DVS - DuckDB Vector Similarity Search

A Python library for vector similarity search powered by DuckDB and OpenAI embeddings.

Features

Fast Vector Search: Efficient similarity search using DuckDB's vector capabilities
OpenAI Integration: Automatic embedding generation with OpenAI models
Caching: Built-in embedding cache for improved performance
Simple API: Easy-to-use Python interface
Flexible Storage: Store documents with metadata

Installation

pip install dvs-py

Quick Start

Basic Usage

import asyncio
import tempfile
import openai_embeddings_model as oai_emb_model
from dvs import DVS

# Initialize DVS with a database file and model
dvs = DVS(
    tempfile.NamedTemporaryFile(suffix=".duckdb").name,
    model="text-embedding-3-small",
    model_settings=oai_emb_model.ModelSettings(dimensions=1536)
)

# Add documents
dvs.add("Apple announced new iPhone features with upgraded camera and A16 chip.")
dvs.add("Microsoft updated Azure with enhanced AI tools and security features.")

# Search
results = asyncio.run(dvs.search("What are the new iPhone features?"))
print(f"Found {len(results)} results")
for point, document, score in results:
    print(f"Score: {score:.3f} - {document.content[:100]}...")

Advanced Configuration

import asyncio
import pathlib
import diskcache
import openai
import openai_embeddings_model as oai_emb_model
from dvs import DVS

# Configure with custom cache and model settings
dvs = DVS(
    "./my_database.duckdb",
    model=oai_emb_model.OpenAIEmbeddingsModel(
        model="text-embedding-3-small",
        openai_client=openai.OpenAI(),
        cache=diskcache.Cache("./cache/embeddings.cache"),
    ),
    model_settings=oai_emb_model.ModelSettings(dimensions=1536),
    verbose=True
)

# Add documents with metadata
from dvs.types.document import Document

doc = Document.from_content(
    "Latest developments in artificial intelligence...",
    name="AI Research Paper",
    metadata={"author": "John Doe", "year": 2024}
)
dvs.add(doc)

# Search with more results
results = asyncio.run(dvs.search("artificial intelligence", top_k=10))

Configuration

Set your OpenAI API key:

export OPENAI_API_KEY="your-api-key"

Document Management

Adding Documents

# Add single document
dvs.add("Your document content here")

# Add multiple documents
documents = [
    "First document content",
    "Second document content",
    "Third document content"
]
dvs.add(documents)

# Add documents with metadata
from dvs.types.document import Document

docs = [
    Document.from_content("Content 1", name="Doc 1", metadata={"category": "tech"}),
    Document.from_content("Content 2", name="Doc 2", metadata={"category": "science"})
]
dvs.add(docs)

Searching Documents

# Basic search
results = asyncio.run(dvs.search("your query"))

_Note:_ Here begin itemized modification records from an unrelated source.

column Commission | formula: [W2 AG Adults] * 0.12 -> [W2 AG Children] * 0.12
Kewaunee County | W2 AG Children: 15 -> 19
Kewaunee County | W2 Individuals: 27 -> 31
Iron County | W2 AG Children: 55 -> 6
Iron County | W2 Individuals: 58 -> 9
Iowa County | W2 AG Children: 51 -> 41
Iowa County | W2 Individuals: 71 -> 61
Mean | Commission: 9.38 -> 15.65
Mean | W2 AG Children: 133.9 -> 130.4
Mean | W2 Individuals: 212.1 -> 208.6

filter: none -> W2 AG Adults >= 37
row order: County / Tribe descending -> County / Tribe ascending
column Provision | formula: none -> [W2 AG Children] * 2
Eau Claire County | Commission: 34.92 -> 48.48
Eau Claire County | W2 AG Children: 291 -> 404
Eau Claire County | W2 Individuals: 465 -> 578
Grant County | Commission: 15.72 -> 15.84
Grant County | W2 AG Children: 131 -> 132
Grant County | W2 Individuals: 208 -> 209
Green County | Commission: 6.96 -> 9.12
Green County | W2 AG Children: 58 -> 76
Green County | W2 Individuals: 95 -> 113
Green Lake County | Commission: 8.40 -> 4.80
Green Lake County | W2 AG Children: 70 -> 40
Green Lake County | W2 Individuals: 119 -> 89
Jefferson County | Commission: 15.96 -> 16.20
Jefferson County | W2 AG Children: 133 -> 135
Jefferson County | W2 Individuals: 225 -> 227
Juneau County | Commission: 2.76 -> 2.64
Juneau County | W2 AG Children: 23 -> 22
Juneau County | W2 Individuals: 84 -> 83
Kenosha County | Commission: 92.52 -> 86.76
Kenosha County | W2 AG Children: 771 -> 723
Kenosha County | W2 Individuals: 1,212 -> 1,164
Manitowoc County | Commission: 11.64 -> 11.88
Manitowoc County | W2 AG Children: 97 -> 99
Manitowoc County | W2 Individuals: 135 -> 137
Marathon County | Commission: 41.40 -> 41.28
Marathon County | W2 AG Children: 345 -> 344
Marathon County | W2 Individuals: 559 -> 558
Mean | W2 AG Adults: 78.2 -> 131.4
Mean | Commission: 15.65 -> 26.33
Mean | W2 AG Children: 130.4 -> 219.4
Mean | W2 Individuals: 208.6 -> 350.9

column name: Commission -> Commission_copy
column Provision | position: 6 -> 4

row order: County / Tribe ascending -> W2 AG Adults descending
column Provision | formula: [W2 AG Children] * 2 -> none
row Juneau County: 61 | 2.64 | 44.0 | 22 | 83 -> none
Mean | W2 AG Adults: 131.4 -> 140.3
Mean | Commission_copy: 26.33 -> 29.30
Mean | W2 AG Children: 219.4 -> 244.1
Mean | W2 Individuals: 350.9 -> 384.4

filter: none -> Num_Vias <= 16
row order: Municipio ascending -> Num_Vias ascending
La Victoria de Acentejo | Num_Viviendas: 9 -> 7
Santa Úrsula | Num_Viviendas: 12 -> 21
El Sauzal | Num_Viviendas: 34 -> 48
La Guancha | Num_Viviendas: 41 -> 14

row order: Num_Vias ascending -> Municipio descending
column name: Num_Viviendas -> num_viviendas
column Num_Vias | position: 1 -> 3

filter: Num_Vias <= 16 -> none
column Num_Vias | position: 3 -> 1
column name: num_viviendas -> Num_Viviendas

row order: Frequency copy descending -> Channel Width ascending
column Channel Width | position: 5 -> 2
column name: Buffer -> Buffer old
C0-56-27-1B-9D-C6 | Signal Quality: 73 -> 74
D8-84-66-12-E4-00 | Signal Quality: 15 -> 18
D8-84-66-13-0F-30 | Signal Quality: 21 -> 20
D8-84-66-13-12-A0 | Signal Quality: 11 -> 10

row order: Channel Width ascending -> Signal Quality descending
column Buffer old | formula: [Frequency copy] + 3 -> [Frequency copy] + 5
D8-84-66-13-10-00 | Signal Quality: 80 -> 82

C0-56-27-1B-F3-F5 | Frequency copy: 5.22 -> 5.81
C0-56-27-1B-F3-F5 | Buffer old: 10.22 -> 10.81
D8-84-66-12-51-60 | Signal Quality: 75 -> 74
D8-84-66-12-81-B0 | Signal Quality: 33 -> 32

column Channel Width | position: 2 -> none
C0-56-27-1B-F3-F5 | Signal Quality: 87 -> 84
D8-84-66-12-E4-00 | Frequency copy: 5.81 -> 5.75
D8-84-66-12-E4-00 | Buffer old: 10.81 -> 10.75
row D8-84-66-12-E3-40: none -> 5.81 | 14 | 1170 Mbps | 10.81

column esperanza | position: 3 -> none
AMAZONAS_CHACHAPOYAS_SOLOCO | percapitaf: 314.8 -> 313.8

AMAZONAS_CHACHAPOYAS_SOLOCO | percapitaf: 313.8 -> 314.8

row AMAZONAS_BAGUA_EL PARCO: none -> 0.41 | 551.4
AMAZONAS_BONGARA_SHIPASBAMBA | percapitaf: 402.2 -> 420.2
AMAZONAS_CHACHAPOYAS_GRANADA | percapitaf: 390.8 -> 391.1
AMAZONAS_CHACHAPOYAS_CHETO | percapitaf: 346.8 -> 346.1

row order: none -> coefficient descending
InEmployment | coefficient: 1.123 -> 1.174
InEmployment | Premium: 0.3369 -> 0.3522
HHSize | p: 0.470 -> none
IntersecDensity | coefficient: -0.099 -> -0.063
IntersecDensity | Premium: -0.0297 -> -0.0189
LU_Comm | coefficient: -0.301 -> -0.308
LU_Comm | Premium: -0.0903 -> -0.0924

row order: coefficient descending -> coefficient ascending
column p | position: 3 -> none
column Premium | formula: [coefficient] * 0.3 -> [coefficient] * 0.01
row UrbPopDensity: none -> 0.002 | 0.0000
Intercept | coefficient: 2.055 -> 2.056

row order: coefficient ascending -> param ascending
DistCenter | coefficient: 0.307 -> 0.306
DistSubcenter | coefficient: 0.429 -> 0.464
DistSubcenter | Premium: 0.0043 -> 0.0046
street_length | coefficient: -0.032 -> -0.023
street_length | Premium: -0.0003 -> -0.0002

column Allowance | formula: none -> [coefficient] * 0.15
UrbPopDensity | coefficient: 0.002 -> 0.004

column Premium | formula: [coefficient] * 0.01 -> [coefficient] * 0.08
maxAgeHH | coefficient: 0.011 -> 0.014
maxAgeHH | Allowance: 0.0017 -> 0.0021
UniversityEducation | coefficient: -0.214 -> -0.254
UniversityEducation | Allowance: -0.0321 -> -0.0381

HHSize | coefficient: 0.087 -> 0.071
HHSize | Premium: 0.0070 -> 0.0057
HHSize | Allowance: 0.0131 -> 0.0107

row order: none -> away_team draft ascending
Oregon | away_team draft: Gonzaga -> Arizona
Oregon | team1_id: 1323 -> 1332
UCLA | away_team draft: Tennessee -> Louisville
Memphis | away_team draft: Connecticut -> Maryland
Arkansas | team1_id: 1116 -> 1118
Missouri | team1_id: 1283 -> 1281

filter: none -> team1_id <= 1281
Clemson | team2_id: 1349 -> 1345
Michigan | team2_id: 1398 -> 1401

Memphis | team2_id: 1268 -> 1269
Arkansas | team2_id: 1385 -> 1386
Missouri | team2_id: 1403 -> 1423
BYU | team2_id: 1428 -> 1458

# Search with more results
results = asyncio.run(dvs.search("your query", top_k=10))

# Search with embeddings included
results = asyncio.run(dvs.search("your query", with_embedding=True))

Removing Documents

# Get document ID from search results
results = asyncio.run(dvs.search("some query"))
doc_id = results[0][1].document_id

# Remove document
dvs.remove(doc_id)

# Remove multiple documents
dvs.remove([doc_id1, doc_id2, doc_id3])

Development

Install development dependencies:

make install-all

Run tests:

make pytest

Format code:

make format-all

License

This project is licensed under the MIT License. See the LICENSE file for details.

Contributing

Contributions are welcome! Please feel free to submit a Pull Request.

Support

If you encounter any issues or have questions, please open an issue on GitHub.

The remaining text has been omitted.